▶ [Problem details] Lines with the word "none" are the ones wanted. Copy each of them from the entries below.

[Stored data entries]
● ● ●

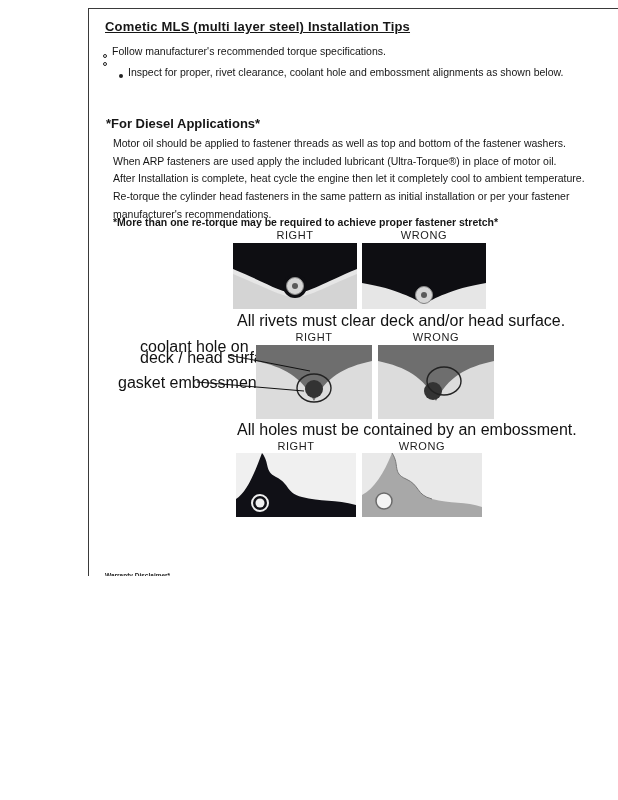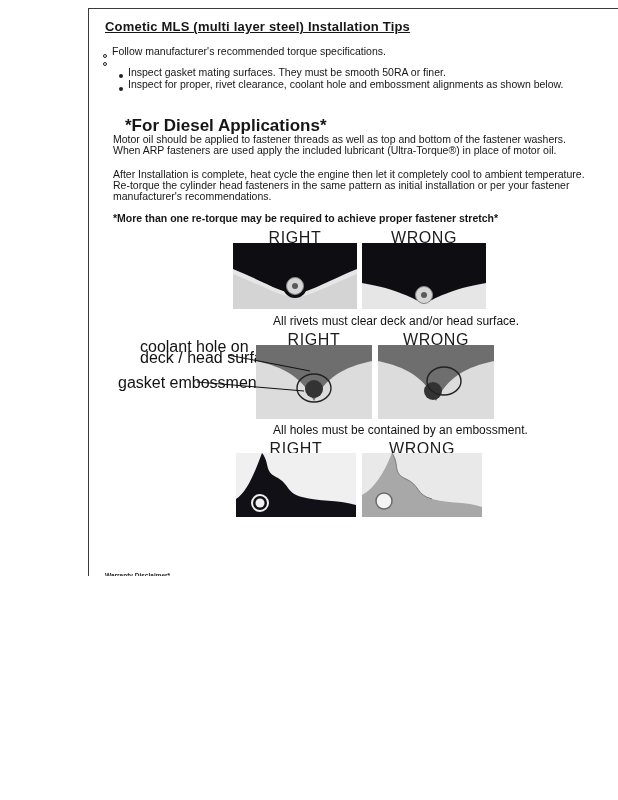--- a/index.html
+++ b/index.html
@@ -19,30 +19,30 @@
     font-size:13px; font-weight:bold; text-decoration:underline;
     letter-spacing:0.2px;
   }
 
   .tips { position:absolute; left:103px; top:45px; font-size:10.5px; }
   .tip { display:flex; align-items:flex-end; line-height:12.5px; }
   .tip.sub { margin-left:16px; }
   .dot-o { width:4px; height:4px; border:1px solid #222; border-radius:50%; margin:4px 5px 0 0; flex:none; }
   .dot-f { width:4px; height:4px; background:#222; border-radius:50%; margin:4px 5px 0 0; flex:none; }
 
-  .diesel-heading { position:absolute; left:125px; top:116px; font-size:17px; font-weight:bold; }
-  .para { position:absolute; left:113px; width:480px; font-size:10.5px; line-height:11px; }
+  .diesel-heading { position:absolute; left:106px; top:116px; font-size:13px; font-weight:bold; }
+  .para { position:absolute; left:113px; width:480px; font-size:10.5px; line-height:18px; }
   .p1 { top:134px; }
   .p2 { top:169px; }
   .note { top:213px;font-weight:bold; }
 
-  .fig-label { position:absolute; font-size:16px; letter-spacing:0.6px; text-align:center; color:#1c1c1c; }
+  .fig-label { position:absolute; font-size:11px; letter-spacing:0.6px; text-align:center; color:#1c1c1c; }
   .fig { position:absolute; }
   .fig svg { display:block; width:100%; height:100%; }
-  .caption { position:absolute; font-size:12px; line-height:12px; color:#111;margin-left:36px; }
+  .caption { position:absolute; font-size:16px; line-height:12px; color:#111; }
   .pre { white-space:pre-line; }
 
   .annotation { position:absolute; font-size:16px; line-height:11px; color:#111; }
   .pointer-overlay { position:absolute; left:192px; top:347px; width:126px; height:56px; z-index:3; }
 
   .disclaimer { position:absolute; left:105px; top:572px; width:410px; font-size:6px; line-height:7.2px; color:#222; }
   .disclaimer .dhead { font-size:6.5px; font-weight:bold; margin-bottom:5px; }
   .disclaimer p { margin-bottom:4.5px; }
   .disclaimer p.tight { margin-bottom:1px; }
 
@@ -57,24 +57,20 @@
 
   <h1 class="title">Cometic MLS (multi layer steel) Installation Tips</h1>
 
   <div class="tips">
     <div class="tip">
       <span class="dot-o"></span>
       <span>Follow manufacturer's recommended torque specifications.</span>
     </div>
     <div class="tip">
       <span class="dot-o"></span>
-    </div>
-    <div class="tip sub">
-      <span class="dot-f"></span>
-      <span>Inspect gasket mating surfaces.  They must be smooth 50RA or finer.</span>
     </div>
     <div class="tip sub">
       <span class="dot-f"></span>
       <span>Inspect for proper, rivet clearance, coolant hole and embossment alignments as shown below.</span>
     </div>
   </div>
 
   <div class="diesel-heading">*For Diesel Applications*</div>
   <div class="para p1">Motor oil should be applied to fastener threads as well as top and bottom of the fastener washers. When ARP fasteners are used apply the included lubricant (Ultra-Torque®) in place of motor oil.</div>
   <div class="para p2">After Installation is complete, heat cycle the engine then let it completely cool to ambient temperature. Re-torque the cylinder head fasteners in the same pattern as initial installation or per your fastener manufacturer's recommendations.</div>

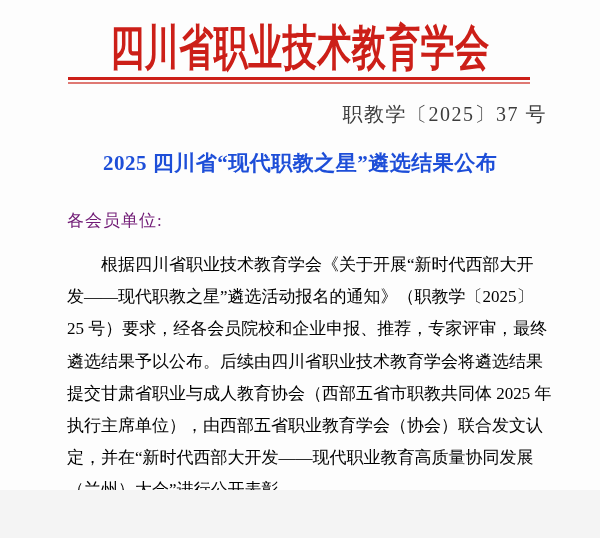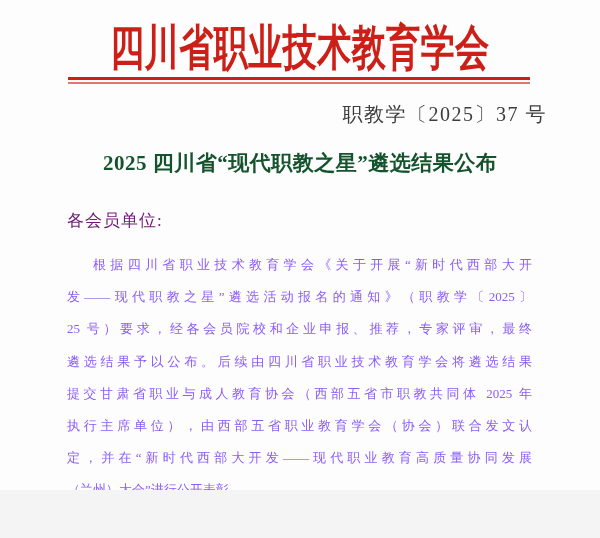--- a/index.html
+++ b/index.html
@@ -48,40 +48,40 @@
     white-space: nowrap;
   }
   .doc-title {
     position: absolute;
     top: 149px;
     left: 0;
     right: 0;
     text-align: center;
     font-size: 21px;
     font-weight: 700;
-    color: #14532d;
+    color: #1d4ed8;
     letter-spacing: 0.5px;
     white-space: nowrap;
   }
   .salutation {
     position: absolute;
     top: 209px;
     left: 67px;
     font-size: 17px;
     color: #701a75;
     letter-spacing: 1px;
   }
   .paragraph {
     position: absolute;
     top: 249px;
     left: 67px;
     width: 465px;
-    font-size: 13px;
+    font-size: 17px;
     line-height: 32.2px;
-    color: #8b5cf6;
+    color: #000000;
   }
   .para-line {
     text-align: justify;
     text-align-last: justify;
     white-space: nowrap;
   }
   .para-line.first { text-indent: 2em; }
   .para-line.last  { text-align-last: left; white-space: normal; }
 </style>
 </head>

● ● ●

▶ [Exercise solution]
   .dot-o { width:4px; height:4px; border:1px solid #222; border-radius:50%; margin:4px 5px 0 0; flex:none; }
   .dot-f { width:4px; height:4px; background:#222; border-radius:50%; margin:4px 5px 0 0; flex:none; }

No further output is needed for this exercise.